Personal information
- Full name: Joseline Montoya Rodríguez
- Date of birth: 3 July 2000 (age 26)
- Place of birth: Guadalajara, Jalisco, Mexico
- Height: 1.58 m (5 ft 2 in)
- Position: Winger

Team information
- Current team: Guadalajara
- Number: 25

Senior career*
- Years: Team / Apps / (Gls)
- 2018–2023: Guadalajara / 80 / (19)
- 2023–2025: UANL / 39 / (1)
- 2025–: Guadalajara / 20 / (2)

International career^{‡}
- 2021–: Mexico / 6 / (1)

= Joseline Montoya =

Mexican football player (born 2000)

Joseline Montoya Rodríguez (born 3 July 2000) is a Mexican professional footballer who plays as a winger for Liga MX Femenil club Guadalajara.

==Club career==

In May 2018, Montoya signed with C.D. Guadalajara.

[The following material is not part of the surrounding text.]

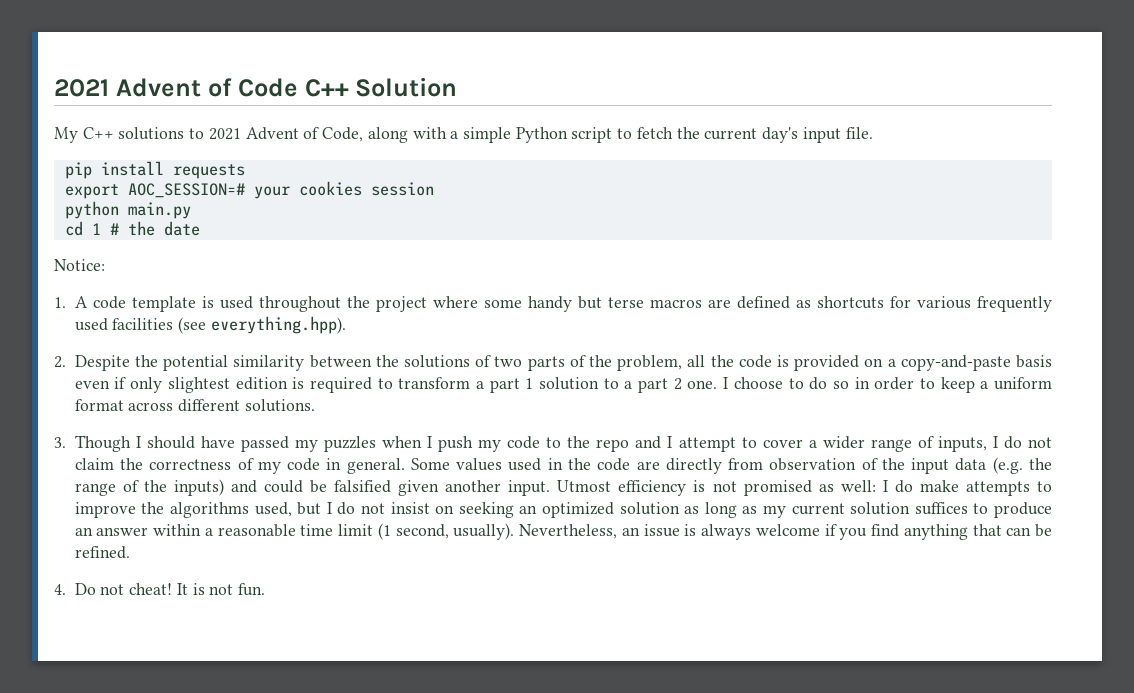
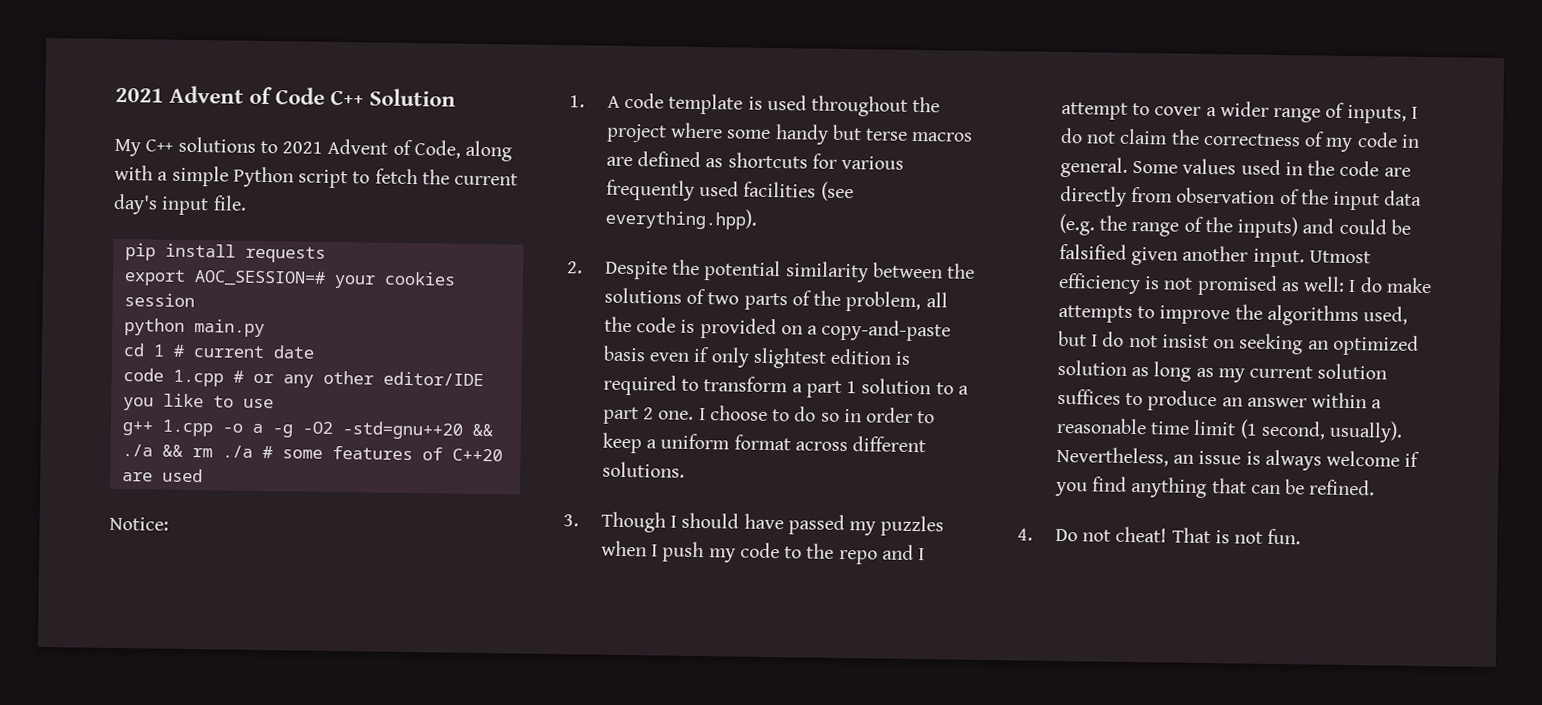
[127,221,155,236] the -> [192,345,265,359] current
(200, 228) none -> [122,368,484,388] [122,393,274,411] [121,419,493,440] [121,444,503,462] [121,468,203,483] // code 1.cpp # or any other editor/IDE you like to use // g++ 1.cpp -o a -g -O2 -std=gnu++20 && ./a && rm ./a # some features of C++20 are used
[176,583,188,595] It -> [1171,527,1211,544] That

In the run-up to the 2018 Apertura, she tore a cruciate ligament in her left knee. This injury sidelined her for nine months. Montoya belatedly made her Liga MX Femenil debut in July 2019.

==International career==

On 13 June 2021, Montoya made her international debut for Mexico in a 5–1 friendly loss to Japan as an 84th-minute substitute.